Soigneux de sa personne, Lion se lustrait toute l’après-midi ; Laure était capable de repriser sa robe ; gourmands autant l’un que l’autre, ils s’extasiaient devant les bons plats, et tout se passait dans leur commun logis d’une façon aussi correcte qu’extravagante. Ils dormaient le jour, couraient les toits la nuit, se plaisaient aux mêmes évocations de chimères et s’évanouissaient dans les mêmes accès de paresse.
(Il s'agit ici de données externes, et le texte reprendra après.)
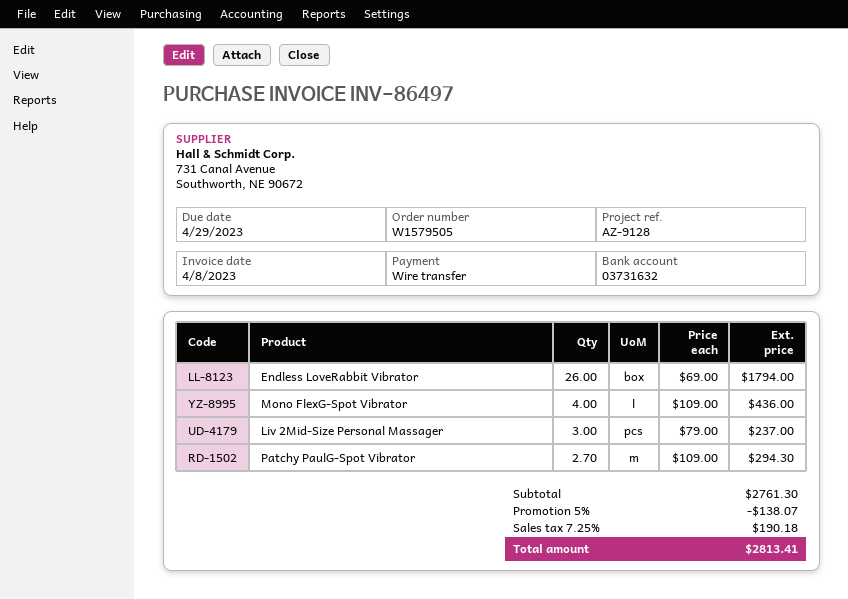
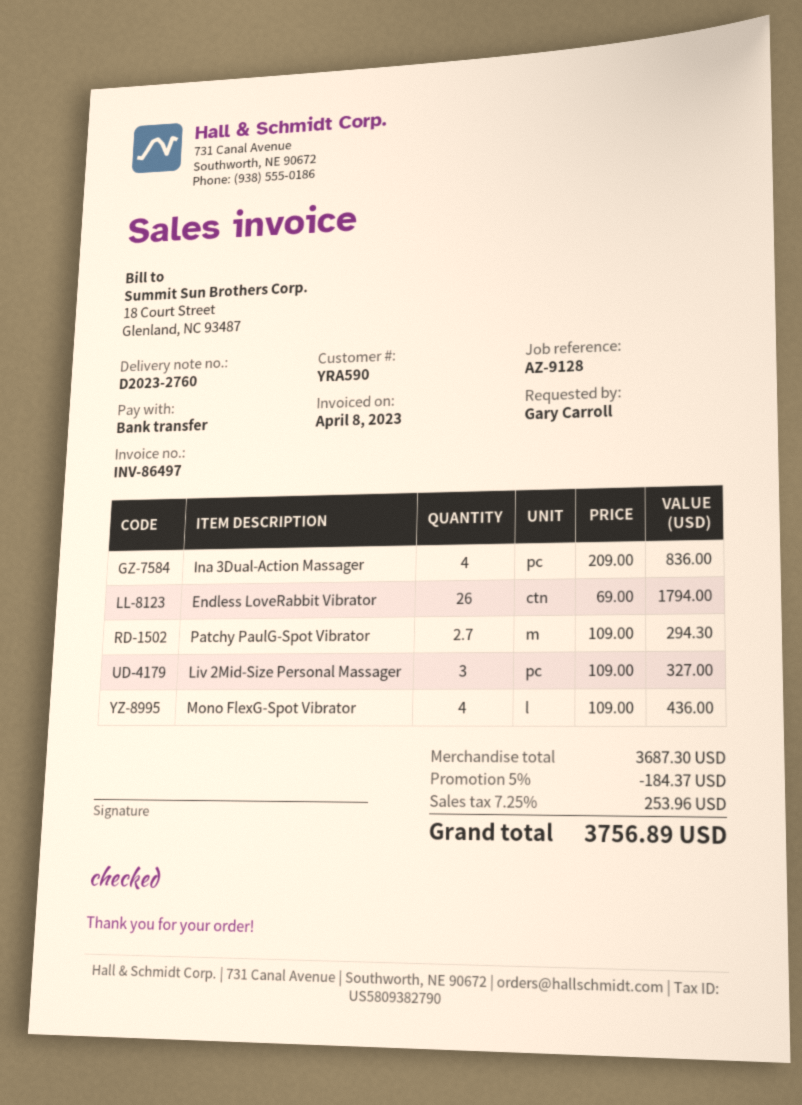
Liv 2Mid-Size Personal Massager: 3 x 79.00 = 237.00 -> 3 x 109.00 = 327.00
Ina 3Dual-Action Massager: none -> 4 x 209.00 = 836.00
subtotal: 2761.30 -> 3687.30
discount: 5% = 138.07 -> 5% = 184.37
tax: 7.25% = 190.18 -> 7.25% = 253.96
total: 2813.41 -> 3756.89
Au carnaval, la malheureuse fille, n’ayant presque plus d’argent, dut renoncer à le nourrir de viande. Elle trempait leur pain dans un sou de lait pour eux deux, et Lion dépérit. D’ailleurs une sorte de langueur s’était déjà emparée de la belle bête, qui devenait maussade, dédaignait tous les jeux, et s’étirait en des poses d’hystérique avec des bâillements fous. On se chauffait mal, Laure avait mis ses derniers bijoux au Mont-de-Piété, s’endettait à présent chez ses fournisseurs. Ils demeuraient des jours couchés dans leur lit, grelottant, se serrant davantage, ayant tous les deux ils ne savaient quelles crispations de mauvais augure. Lui la contemplait désespérément, devinant, d’instinct, des choses horribles couvant dans l’atmosphère ténébreuse, et Laure, toujours fataliste, lui souriait, s’amusait encore de lui en dépit de la faim qui la torturait, du froid qui lui voilait l’avenir d’un linceul blanc. Une fois, comme il se roulait dans sa main, ayant une vague envie de la griffer, grondant sourdement, elle osa jouer avec la mignonne corne de corail s’érigeant parmi les soies rousses de son ventre, et eut le geste moqueur de la tourner contre leur infortune, la jettatura ! Le soir de ce jour, Lion, peut-être offensé, l’air morne, grimpa péniblement l’échelle qui conduisait au toit. Elle ouvrit le vasistas, il regarda la lune, miaula tout d’un coup, bondit les poils hérissés, puis se sauva en poussant de sinistres hurlements, de ces cris bizarres qui vous font croire à des tueries.

Laure l’attendit le lendemain pour déjeuner. Il ne vint pas. Elle attendit toute une semaine.

— Il aura trouvé une jolie chatte ! pensait-elle, indulgente.